======== Exercise input

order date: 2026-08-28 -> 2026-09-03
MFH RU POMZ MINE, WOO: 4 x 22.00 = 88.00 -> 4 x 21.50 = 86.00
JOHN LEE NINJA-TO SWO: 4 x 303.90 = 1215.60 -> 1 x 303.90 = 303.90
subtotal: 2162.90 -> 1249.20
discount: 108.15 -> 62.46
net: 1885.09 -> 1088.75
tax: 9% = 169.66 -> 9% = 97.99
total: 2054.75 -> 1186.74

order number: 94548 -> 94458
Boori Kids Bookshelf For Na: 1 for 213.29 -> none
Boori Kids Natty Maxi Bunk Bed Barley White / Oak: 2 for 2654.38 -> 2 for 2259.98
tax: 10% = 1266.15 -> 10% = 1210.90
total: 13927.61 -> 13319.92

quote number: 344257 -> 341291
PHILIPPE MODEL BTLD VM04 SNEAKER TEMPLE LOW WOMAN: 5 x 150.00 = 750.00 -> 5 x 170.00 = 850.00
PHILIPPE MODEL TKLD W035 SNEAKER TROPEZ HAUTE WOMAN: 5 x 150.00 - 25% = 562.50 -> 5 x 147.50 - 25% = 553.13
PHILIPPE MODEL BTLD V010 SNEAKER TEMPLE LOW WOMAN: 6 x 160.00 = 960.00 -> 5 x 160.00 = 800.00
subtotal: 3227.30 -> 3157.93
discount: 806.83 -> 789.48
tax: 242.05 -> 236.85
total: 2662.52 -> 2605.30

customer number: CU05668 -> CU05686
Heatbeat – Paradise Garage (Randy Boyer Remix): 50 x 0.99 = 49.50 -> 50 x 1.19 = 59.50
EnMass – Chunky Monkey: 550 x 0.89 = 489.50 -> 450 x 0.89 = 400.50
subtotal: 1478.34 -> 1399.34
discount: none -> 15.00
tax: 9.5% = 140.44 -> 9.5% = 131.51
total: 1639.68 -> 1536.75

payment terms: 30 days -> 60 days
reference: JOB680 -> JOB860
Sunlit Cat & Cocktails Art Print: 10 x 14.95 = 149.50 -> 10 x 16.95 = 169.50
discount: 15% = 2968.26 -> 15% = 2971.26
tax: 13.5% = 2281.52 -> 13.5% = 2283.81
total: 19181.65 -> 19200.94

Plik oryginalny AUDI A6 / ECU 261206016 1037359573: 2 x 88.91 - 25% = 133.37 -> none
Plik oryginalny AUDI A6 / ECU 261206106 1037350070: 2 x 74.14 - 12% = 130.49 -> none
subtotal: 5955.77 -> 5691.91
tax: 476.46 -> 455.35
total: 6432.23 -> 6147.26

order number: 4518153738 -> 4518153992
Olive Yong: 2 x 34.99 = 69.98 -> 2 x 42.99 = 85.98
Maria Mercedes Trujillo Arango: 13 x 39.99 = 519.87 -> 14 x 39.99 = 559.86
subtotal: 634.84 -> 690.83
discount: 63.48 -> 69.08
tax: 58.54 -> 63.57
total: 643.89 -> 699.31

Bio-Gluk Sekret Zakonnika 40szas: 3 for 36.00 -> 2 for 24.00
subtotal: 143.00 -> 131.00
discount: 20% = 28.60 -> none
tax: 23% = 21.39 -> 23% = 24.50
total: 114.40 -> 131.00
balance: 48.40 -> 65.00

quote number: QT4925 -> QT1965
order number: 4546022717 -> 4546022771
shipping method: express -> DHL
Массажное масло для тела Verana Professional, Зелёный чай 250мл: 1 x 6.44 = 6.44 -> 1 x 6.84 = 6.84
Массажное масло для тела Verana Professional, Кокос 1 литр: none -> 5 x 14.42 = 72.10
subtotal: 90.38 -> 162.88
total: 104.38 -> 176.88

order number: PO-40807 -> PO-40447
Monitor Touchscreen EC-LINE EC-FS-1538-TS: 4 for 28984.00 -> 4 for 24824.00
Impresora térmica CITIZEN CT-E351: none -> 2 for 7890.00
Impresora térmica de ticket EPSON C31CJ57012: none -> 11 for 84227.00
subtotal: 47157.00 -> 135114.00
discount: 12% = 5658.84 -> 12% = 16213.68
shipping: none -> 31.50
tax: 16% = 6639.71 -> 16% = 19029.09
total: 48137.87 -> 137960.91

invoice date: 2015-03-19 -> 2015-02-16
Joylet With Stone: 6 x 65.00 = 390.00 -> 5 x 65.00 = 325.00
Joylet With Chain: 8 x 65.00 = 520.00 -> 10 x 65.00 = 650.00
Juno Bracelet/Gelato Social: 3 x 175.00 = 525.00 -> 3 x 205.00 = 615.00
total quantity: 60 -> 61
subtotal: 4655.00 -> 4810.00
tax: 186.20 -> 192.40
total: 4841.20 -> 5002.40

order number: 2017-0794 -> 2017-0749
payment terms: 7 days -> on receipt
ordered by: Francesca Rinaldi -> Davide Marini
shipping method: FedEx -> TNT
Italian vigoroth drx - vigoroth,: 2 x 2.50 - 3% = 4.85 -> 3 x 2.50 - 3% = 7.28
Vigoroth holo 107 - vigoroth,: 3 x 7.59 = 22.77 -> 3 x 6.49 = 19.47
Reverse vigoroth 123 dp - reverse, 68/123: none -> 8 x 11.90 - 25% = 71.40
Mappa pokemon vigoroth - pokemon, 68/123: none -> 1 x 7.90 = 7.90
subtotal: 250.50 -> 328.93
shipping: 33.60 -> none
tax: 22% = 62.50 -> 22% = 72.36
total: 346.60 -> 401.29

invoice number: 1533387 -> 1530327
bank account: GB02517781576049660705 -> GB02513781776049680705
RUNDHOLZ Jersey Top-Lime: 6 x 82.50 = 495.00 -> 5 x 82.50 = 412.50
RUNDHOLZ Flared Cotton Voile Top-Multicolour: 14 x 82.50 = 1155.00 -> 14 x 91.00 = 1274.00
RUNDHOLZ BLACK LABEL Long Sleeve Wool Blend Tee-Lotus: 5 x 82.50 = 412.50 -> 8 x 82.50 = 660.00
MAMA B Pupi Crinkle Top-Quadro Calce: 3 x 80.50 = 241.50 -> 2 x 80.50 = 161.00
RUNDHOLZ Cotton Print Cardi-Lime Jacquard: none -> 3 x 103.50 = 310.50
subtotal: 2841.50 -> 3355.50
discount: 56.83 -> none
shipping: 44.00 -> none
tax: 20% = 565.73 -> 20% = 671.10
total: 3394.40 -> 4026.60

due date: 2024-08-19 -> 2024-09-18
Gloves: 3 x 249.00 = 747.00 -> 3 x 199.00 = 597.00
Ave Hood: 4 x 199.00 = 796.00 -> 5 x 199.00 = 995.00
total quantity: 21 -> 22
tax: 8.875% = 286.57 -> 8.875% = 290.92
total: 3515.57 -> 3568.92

================

■ The problem ■
Would you please copy every line of the data exactly?

■ Exercise output ■
order date: 2026-08-28 -> 2026-09-03
MFH RU POMZ MINE, WOO: 4 x 22.00 = 88.00 -> 4 x 21.50 = 86.00
JOHN LEE NINJA-TO SWO: 4 x 303.90 = 1215.60 -> 1 x 303.90 = 303.90
subtotal: 2162.90 -> 1249.20
discount: 108.15 -> 62.46
net: 1885.09 -> 1088.75
tax: 9% = 169.66 -> 9% = 97.99
total: 2054.75 -> 1186.74

order number: 94548 -> 94458
Boori Kids Bookshelf For Na: 1 for 213.29 -> none
Boori Kids Natty Maxi Bunk Bed Barley White / Oak: 2 for 2654.38 -> 2 for 2259.98
tax: 10% = 1266.15 -> 10% = 1210.90
total: 13927.61 -> 13319.92

quote number: 344257 -> 341291
PHILIPPE MODEL BTLD VM04 SNEAKER TEMPLE LOW WOMAN: 5 x 150.00 = 750.00 -> 5 x 170.00 = 850.00
PHILIPPE MODEL TKLD W035 SNEAKER TROPEZ HAUTE WOMAN: 5 x 150.00 - 25% = 562.50 -> 5 x 147.50 - 25% = 553.13
PHILIPPE MODEL BTLD V010 SNEAKER TEMPLE LOW WOMAN: 6 x 160.00 = 960.00 -> 5 x 160.00 = 800.00
subtotal: 3227.30 -> 3157.93
discount: 806.83 -> 789.48
tax: 242.05 -> 236.85
total: 2662.52 -> 2605.30

customer number: CU05668 -> CU05686
Heatbeat – Paradise Garage (Randy Boyer Remix): 50 x 0.99 = 49.50 -> 50 x 1.19 = 59.50
EnMass – Chunky Monkey: 550 x 0.89 = 489.50 -> 450 x 0.89 = 400.50
subtotal: 1478.34 -> 1399.34
discount: none -> 15.00
tax: 9.5% = 140.44 -> 9.5% = 131.51
total: 1639.68 -> 1536.75

payment terms: 30 days -> 60 days
reference: JOB680 -> JOB860
Sunlit Cat & Cocktails Art Print: 10 x 14.95 = 149.50 -> 10 x 16.95 = 169.50
discount: 15% = 2968.26 -> 15% = 2971.26
tax: 13.5% = 2281.52 -> 13.5% = 2283.81
total: 19181.65 -> 19200.94

Plik oryginalny AUDI A6 / ECU 261206016 1037359573: 2 x 88.91 - 25% = 133.37 -> none
Plik oryginalny AUDI A6 / ECU 261206106 1037350070: 2 x 74.14 - 12% = 130.49 -> none
subtotal: 5955.77 -> 5691.91
tax: 476.46 -> 455.35
total: 6432.23 -> 6147.26

order number: 4518153738 -> 4518153992
Olive Yong: 2 x 34.99 = 69.98 -> 2 x 42.99 = 85.98
Maria Mercedes Trujillo Arango: 13 x 39.99 = 519.87 -> 14 x 39.99 = 559.86
subtotal: 634.84 -> 690.83
discount: 63.48 -> 69.08
tax: 58.54 -> 63.57
total: 643.89 -> 699.31

Bio-Gluk Sekret Zakonnika 40szas: 3 for 36.00 -> 2 for 24.00
subtotal: 143.00 -> 131.00
discount: 20% = 28.60 -> none
tax: 23% = 21.39 -> 23% = 24.50
total: 114.40 -> 131.00
balance: 48.40 -> 65.00

quote number: QT4925 -> QT1965
order number: 4546022717 -> 4546022771
shipping method: express -> DHL
Массажное масло для тела Verana Professional, Зелёный чай 250мл: 1 x 6.44 = 6.44 -> 1 x 6.84 = 6.84
Массажное масло для тела Verana Professional, Кокос 1 литр: none -> 5 x 14.42 = 72.10
subtotal: 90.38 -> 162.88
total: 104.38 -> 176.88

order number: PO-40807 -> PO-40447
Monitor Touchscreen EC-LINE EC-FS-1538-TS: 4 for 28984.00 -> 4 for 24824.00
Impresora térmica CITIZEN CT-E351: none -> 2 for 7890.00
Impresora térmica de ticket EPSON C31CJ57012: none -> 11 for 84227.00
subtotal: 47157.00 -> 135114.00
discount: 12% = 5658.84 -> 12% = 16213.68
shipping: none -> 31.50
tax: 16% = 6639.71 -> 16% = 19029.09
total: 48137.87 -> 137960.91

invoice date: 2015-03-19 -> 2015-02-16
Joylet With Stone: 6 x 65.00 = 390.00 -> 5 x 65.00 = 325.00
Joylet With Chain: 8 x 65.00 = 520.00 -> 10 x 65.00 = 650.00
Juno Bracelet/Gelato Social: 3 x 175.00 = 525.00 -> 3 x 205.00 = 615.00
total quantity: 60 -> 61
subtotal: 4655.00 -> 4810.00
tax: 186.20 -> 192.40
total: 4841.20 -> 5002.40

order number: 2017-0794 -> 2017-0749
payment terms: 7 days -> on receipt
ordered by: Francesca Rinaldi -> Davide Marini
shipping method: FedEx -> TNT
Italian vigoroth drx - vigoroth,: 2 x 2.50 - 3% = 4.85 -> 3 x 2.50 - 3% = 7.28
Vigoroth holo 107 - vigoroth,: 3 x 7.59 = 22.77 -> 3 x 6.49 = 19.47
Reverse vigoroth 123 dp - reverse, 68/123: none -> 8 x 11.90 - 25% = 71.40
Mappa pokemon vigoroth - pokemon, 68/123: none -> 1 x 7.90 = 7.90
subtotal: 250.50 -> 328.93
shipping: 33.60 -> none
tax: 22% = 62.50 -> 22% = 72.36
total: 346.60 -> 401.29

invoice number: 1533387 -> 1530327
bank account: GB02517781576049660705 -> GB02513781776049680705
RUNDHOLZ Jersey Top-Lime: 6 x 82.50 = 495.00 -> 5 x 82.50 = 412.50
RUNDHOLZ Flared Cotton Voile Top-Multicolour: 14 x 82.50 = 1155.00 -> 14 x 91.00 = 1274.00
RUNDHOLZ BLACK LABEL Long Sleeve Wool Blend Tee-Lotus: 5 x 82.50 = 412.50 -> 8 x 82.50 = 660.00
MAMA B Pupi Crinkle Top-Quadro Calce: 3 x 80.50 = 241.50 -> 2 x 80.50 = 161.00
RUNDHOLZ Cotton Print Cardi-Lime Jacquard: none -> 3 x 103.50 = 310.50
subtotal: 2841.50 -> 3355.50
discount: 56.83 -> none
shipping: 44.00 -> none
tax: 20% = 565.73 -> 20% = 671.10
total: 3394.40 -> 4026.60

due date: 2024-08-19 -> 2024-09-18
Gloves: 3 x 249.00 = 747.00 -> 3 x 199.00 = 597.00
Ave Hood: 4 x 199.00 = 796.00 -> 5 x 199.00 = 995.00
total quantity: 21 -> 22
tax: 8.875% = 286.57 -> 8.875% = 290.92
total: 3515.57 -> 3568.92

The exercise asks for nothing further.